### Task details
Go through the records and set each one down exactly, skipping any picture.

■ ■ ■ ■ ■ ■ ■

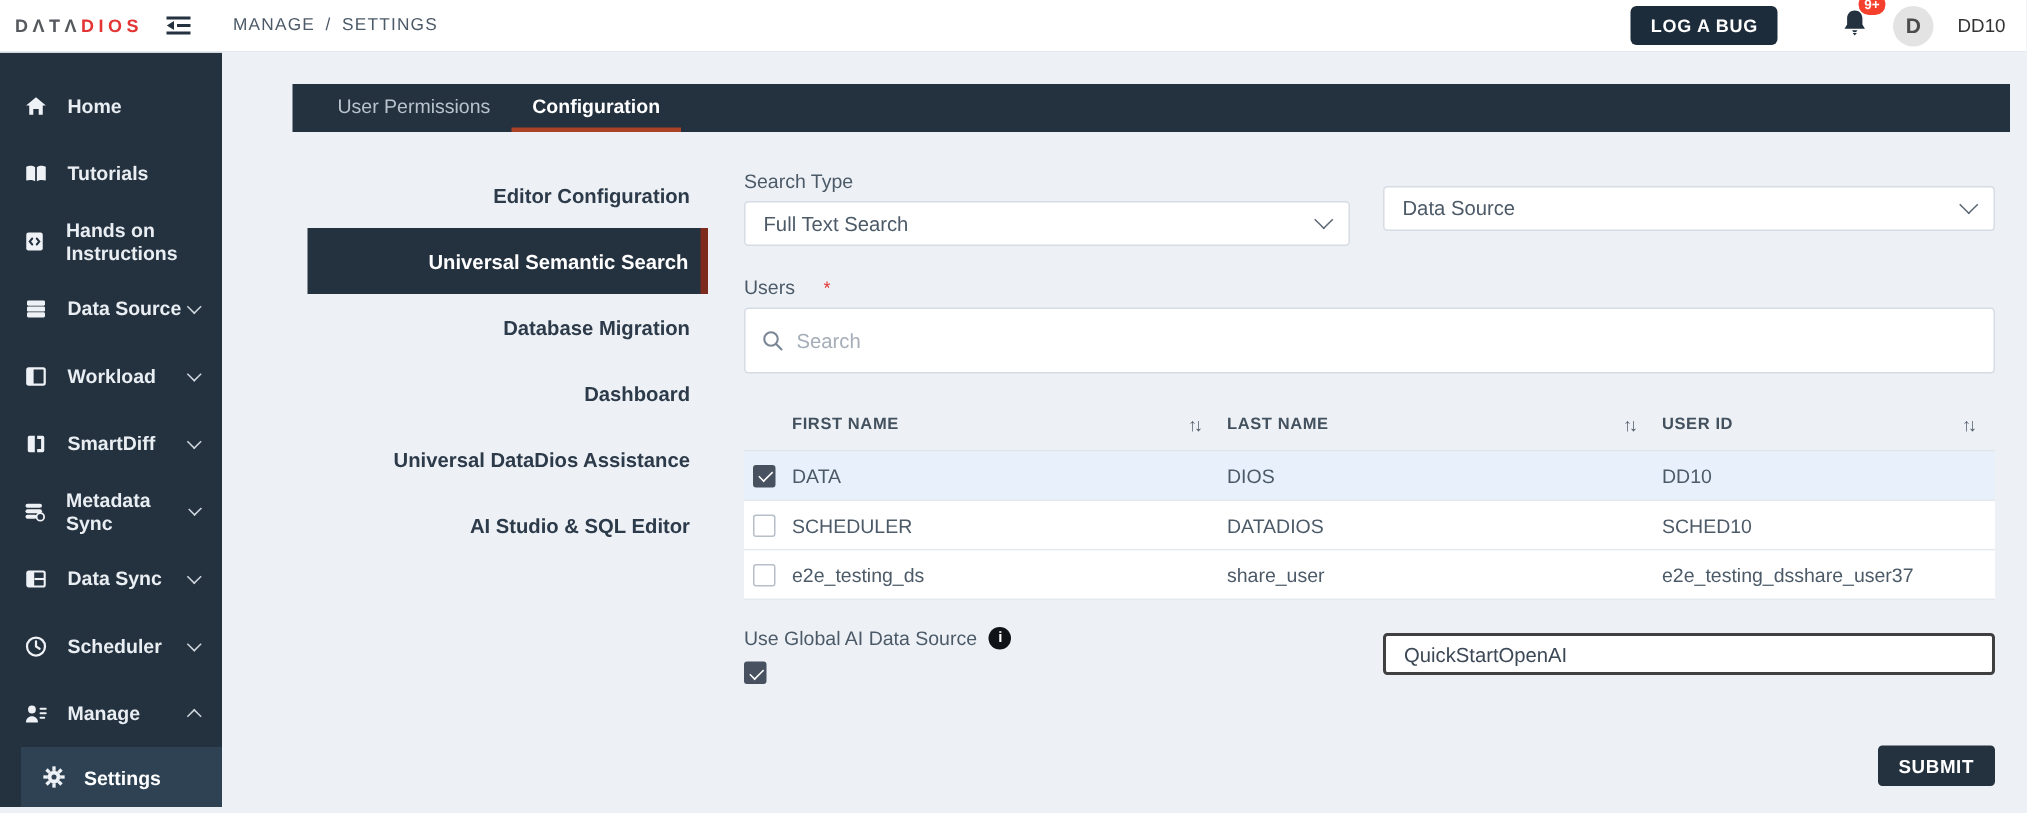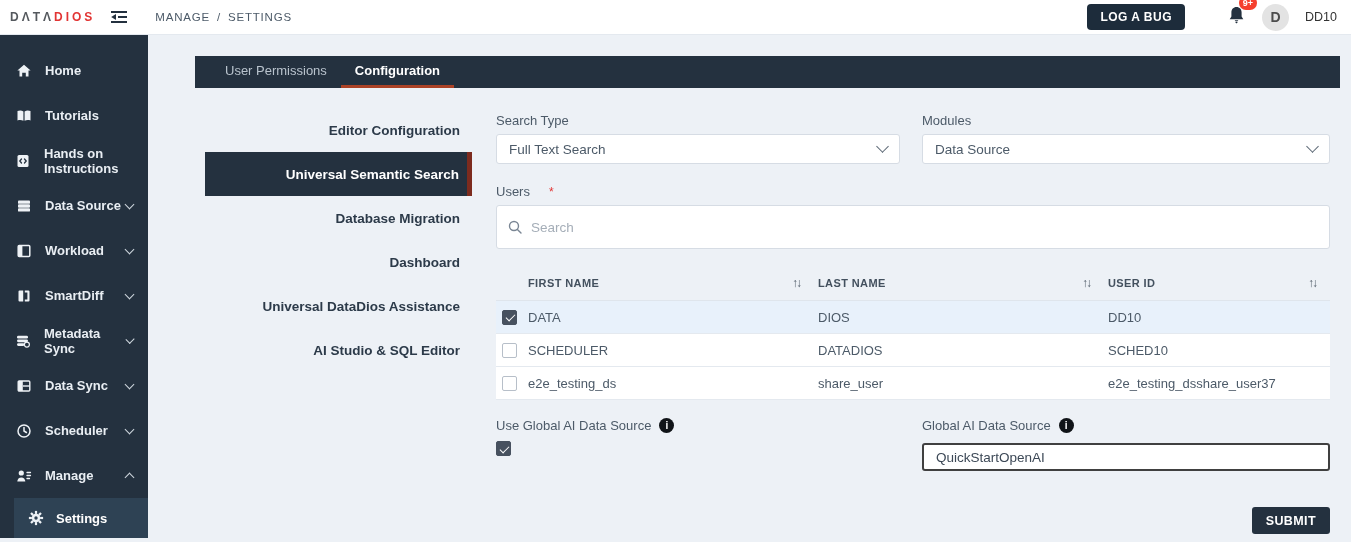--- a/index.html
+++ b/index.html
@@ -260,21 +260,20 @@
       <div class="form-col">
         <div class="row2">
           <div class="field-l">
             <div class="flabel">Search Type</div>
             <div class="selbox">
               <span>Full Text Search</span>
               <span class="sel-chev"></span>
             </div>
           </div>
           <div class="field-r">
-            <div class="flabel">Modules</div>
             <div class="selbox">
               <span>Data Source</span>
               <span class="sel-chev"></span>
             </div>
           </div>
         </div>
 
         <div class="users-block">
           <div class="flabel" style="gap:19px;">
             <span>Users</span>
@@ -337,24 +336,20 @@
           <div class="field-l">
             <div class="flabel">
               <span>Use Global AI Data Source</span>
               <span class="info"></span>
             </div>
             <div class="cb-row">
               <span class="cb checked"></span>
             </div>
           </div>
           <div class="field-r">
-            <div class="flabel">
-              <span>Global AI Data Source</span>
-              <span class="info"></span>
-            </div>
             <input class="txtbox" type="text" style="margin-top: 4px; height: 28px;" value="QuickStartOpenAI">
           </div>
         </div>
 
         <div class="submit-row">
           <button class="submit">SUBMIT</button>
         </div>
       </div>
     </div>
   </div>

■ ■ ■ ■ ■ ■ ■

### Answer section
--- a/index.html
+++ b/index.html
@@ -260,21 +260,20 @@
       <div class="form-col">
         <div class="row2">
           <div class="field-l">
             <div class="flabel">Search Type</div>
             <div class="selbox">
               <span>Full Text Search</span>
               <span class="sel-chev"></span>
             </div>
           </div>
           <div class="field-r">
-            <div class="flabel">Modules</div>
             <div class="selbox">
               <span>Data Source</span>
               <span class="sel-chev"></span>
             </div>
           </div>
         </div>
 
         <div class="users-block">
           <div class="flabel" style="gap:19px;">
             <span>Users</span>
@@ -337,24 +336,20 @@
           <div class="field-l">
             <div class="flabel">
               <span>Use Global AI Data Source</span>
               <span class="info"></span>
             </div>
             <div class="cb-row">
               <span class="cb checked"></span>
             </div>
           </div>
           <div class="field-r">
-            <div class="flabel">
-              <span>Global AI Data Source</span>
-              <span class="info"></span>
-            </div>
             <input class="txtbox" type="text" style="margin-top: 4px; height: 28px;" value="QuickStartOpenAI">
           </div>
         </div>
 
         <div class="submit-row">
           <button class="submit">SUBMIT</button>
         </div>
       </div>
     </div>
   </div>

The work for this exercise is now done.